In the west, most startups catastrophically fail or slowly wind-up in apathy within the first five years. The reasons are manifold; no demand, no market, no rocket science, being the main! But in regions depicted by server scarcity, insolvency or otherwise, is not the same picture at all. According to a number of charities specialising in microfinance in the developing world, tell of a not so surprising story given facts.
Microloan Foundation (below) has been helping small businesses for over 15 years with resounding success. They say that full repayment of such microloans is better than 97 percent among total loans (3 percent shortage being down to human fatality, disease, war or hardship). The unsurprised lies in the fact that people on the street of Darfur or Deffer, or on the islands of Malawi and Caltic, are not driven merely by an aspiration to acquire wealth or fulfil a dream or adventure, but stark reality. Survival of the fittest. Hunger, dehydration, a place to sleep and preserve. Fear and lack of voice and all the anxious knotted rest, drives their needs to start and make a frugal subsistence business. It means life or death (try teaching that at the London or Harvard Business Schools!).

Frugal Microfinance.

Frugal Microfinance is the supply of loans, savings, and other basic financial services to the poor for investment in frugal commercial ventures. Microloans in developed nations often go form $10-thousand dollars to around $50-thousand. Only, and now obviously, in a profoundly poorer countries and regions individual loans can be as little $100. For team or community ventures it can run to serval thousand. In rural India for example 100 dollars would be the world for an individual to buy a mobile phone, enabling through new mobile digital banking systems to receive wages and transfer money home to their family.

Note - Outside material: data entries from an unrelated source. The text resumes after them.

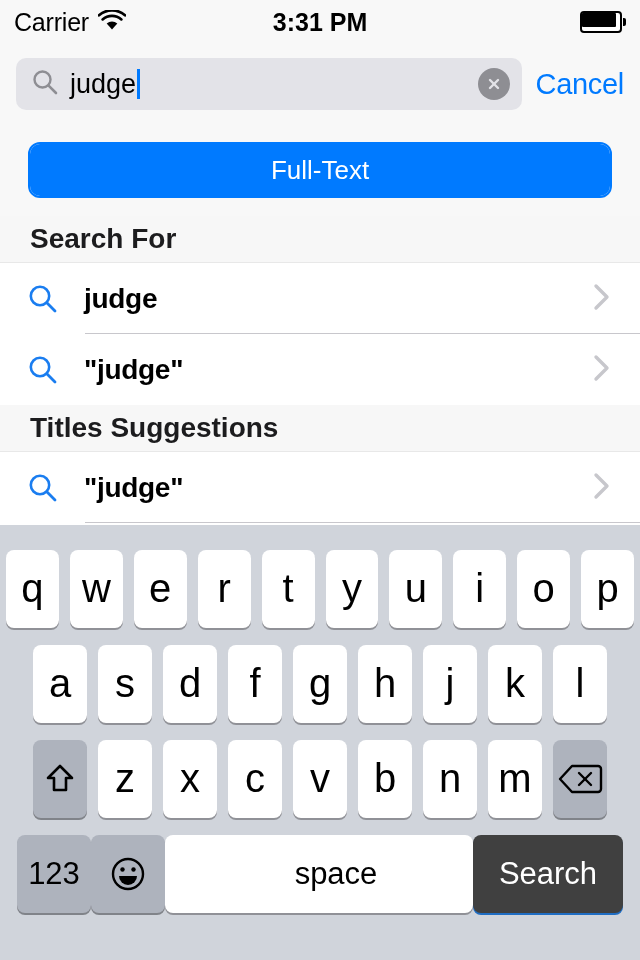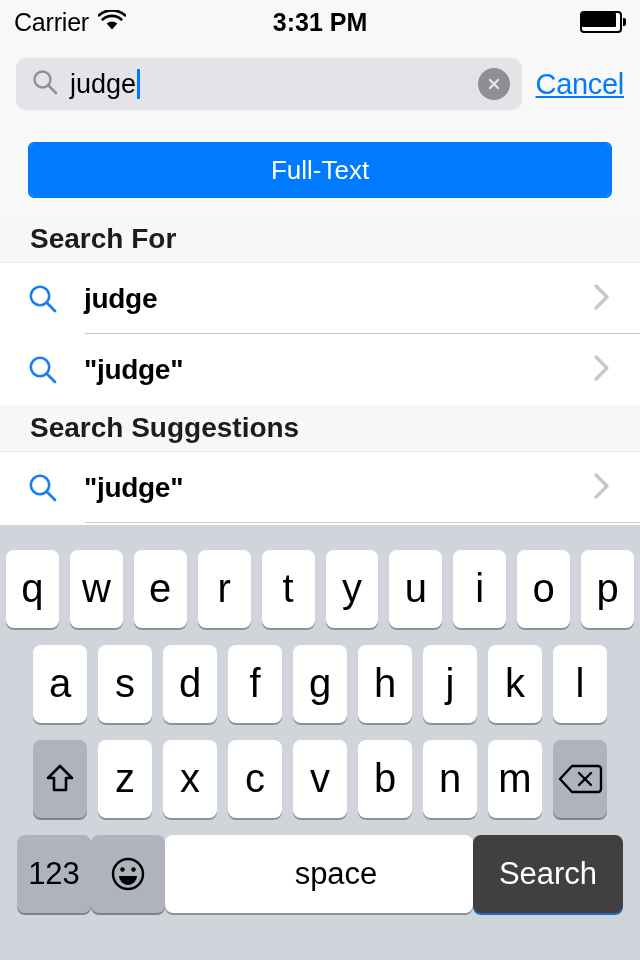--- a/index.html
+++ b/index.html
@@ -52,31 +52,30 @@
     width:3px; height:30px; background:#007aff; margin-left:1px;
   }
   .clear-btn {
     flex:0 0 auto; width:32px; height:32px; border-radius:50%;
     background:#8e8e93; display:flex; align-items:center; justify-content:center;
     cursor:pointer;
   }
   .cancel-btn {
     flex:0 0 auto; font-size:29px; color:#007aff; padding-left:4px; cursor:pointer;
     letter-spacing:-0.3px;
-    text-decoration:underline;
   }
 
   
   .seg-wrap {
     position:absolute; top:124px; left:0; width:640px; height:92px;
     background:#f8f8f8;
     display:flex; align-items:center; justify-content:center;
   }
   .segmented {
-    width:584px; height:56px; border:2px solid #007aff; border-radius:6px;
+    width:584px; height:56px; border:2px solid #007aff; border-radius:12px;
     display:flex; overflow:hidden; background:#fbfbfb;
   }
   .seg {
     flex:1; display:flex; align-items:center; justify-content:center;
     font-size:26px; color:#007aff; cursor:pointer; user-select:none;
   }
   .seg.active { background:#007aff; color:#ffffff; }
   .seg + .seg { border-left:2px solid #007aff; }
 
   
@@ -220,21 +219,21 @@
         </svg>
       </span>
       <span class="row-label">"judge"</span>
       <span class="chev">
         <svg width="20" height="32" viewBox="0 0 20 32">
           <polyline points="4,5 15,16 4,27" stroke="#c7c7cc" stroke-width="3.4" fill="none" stroke-linecap="round" stroke-linejoin="round"></polyline>
         </svg>
       </span>
     </div>
 
-    <div class="sec-header">Search Suggestions</div>
+    <div class="sec-header">Titles Suggestions</div>
 
     <div class="row">
       <span class="row-icon">
         <svg width="34" height="34" viewBox="0 0 34 34">
           <circle cx="14" cy="14" r="9.2" stroke="#1a7df0" stroke-width="2.6" fill="none"></circle>
           <line x1="20.8" y1="20.8" x2="29" y2="29" stroke="#1a7df0" stroke-width="2.8" stroke-linecap="round"></line>
         </svg>
       </span>
       <span class="row-label">"judge"</span>
       <span class="chev">

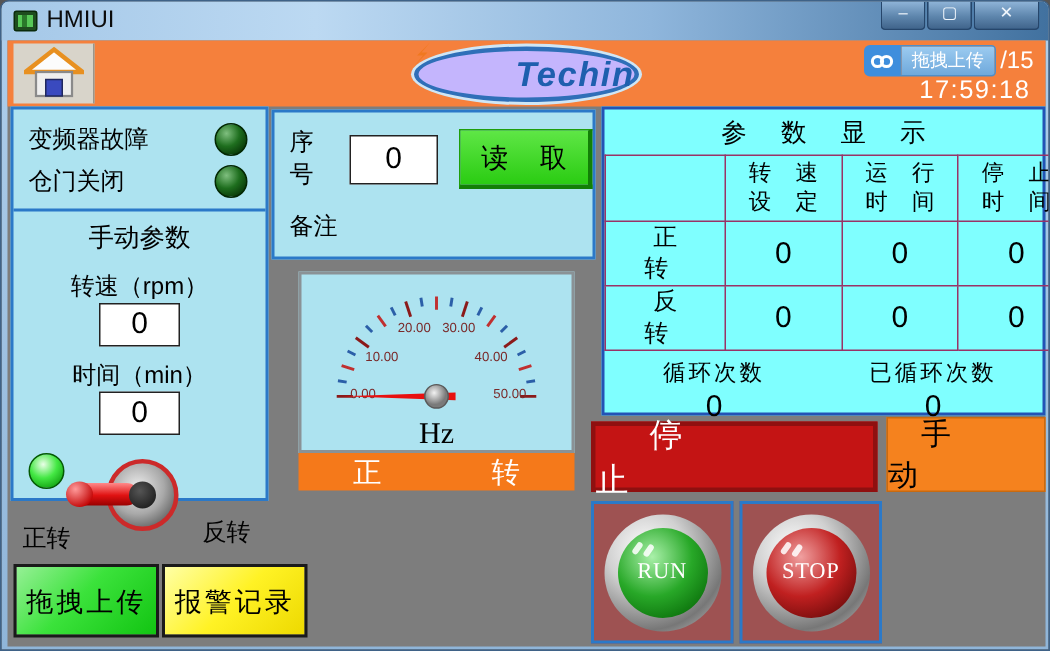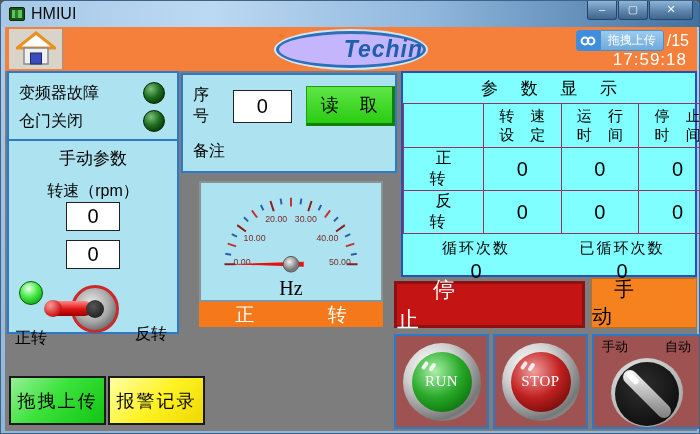--- a/index.html
+++ b/index.html
@@ -210,20 +210,21 @@
             <span>仓门关闭</span>
             <span class="led led-dark"></span>
           </div>
         </div>
         <div class="manual-title">手动参数</div>
         <div class="field-row">
           <span>转速（rpm）</span>
           <div class="num-box">0</div>
         </div>
         <div class="field-row">
+          <span>时间（min）</span>
           <div class="num-box">0</div>
         </div>
         <div class="dir-area">
           <span class="led led-green"></span>
           <div class="toggle-base">
             <div class="toggle-lever"></div>
           </div>
           <span class="fwd-label">正转</span>
           <span class="rev-label">反转</span>
         </div>
@@ -331,29 +332,19 @@
       <div class="bpanel run-panel">
         <div class="round-btn">
           <div class="sphere green">RUN</div>
         </div>
       </div>
       <div class="bpanel stopr-panel">
         <div class="round-btn">
           <div class="sphere red">STOP</div>
         </div>
       </div>
-      <div class="bpanel sel-panel">
-        <div class="sel-labels">
-          <span>手动</span>
-          <span>自动</span>
-        </div>
-        <div class="knob-base">
-          <div class="knob-face"></div>
-          <div class="knob-lever"></div>
-        </div>
-      </div>
 
       <div class="nav-btn settings-btn">拖拽上传</div>
       <div class="nav-btn alarm-btn">报警记录</div>
 
     </div>
   </div>
 </div>
 
 </body></html>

During the 1980s, micro-enterprise credit concentrated on providing loans to poor women to invest in tiny businesses, enabling them to accumulate assets and raise household income and welfare. In the 1990s, many of these institutions transformed themselves into formal financial institutions in order to access and on-lend client savings, thus enhancing their outreach.
The pioneering of contemporary microfinance is often attributed to Dr. Mohammad Yunus, who started experimenting with lending to deprived women in the village of Jobra, Bangladesh during his tenure as a professor of economics at Chittagong University in the 1970s. He would go on to found Grameen Bank in 1983 and win the Nobel Peace Prize in 2006.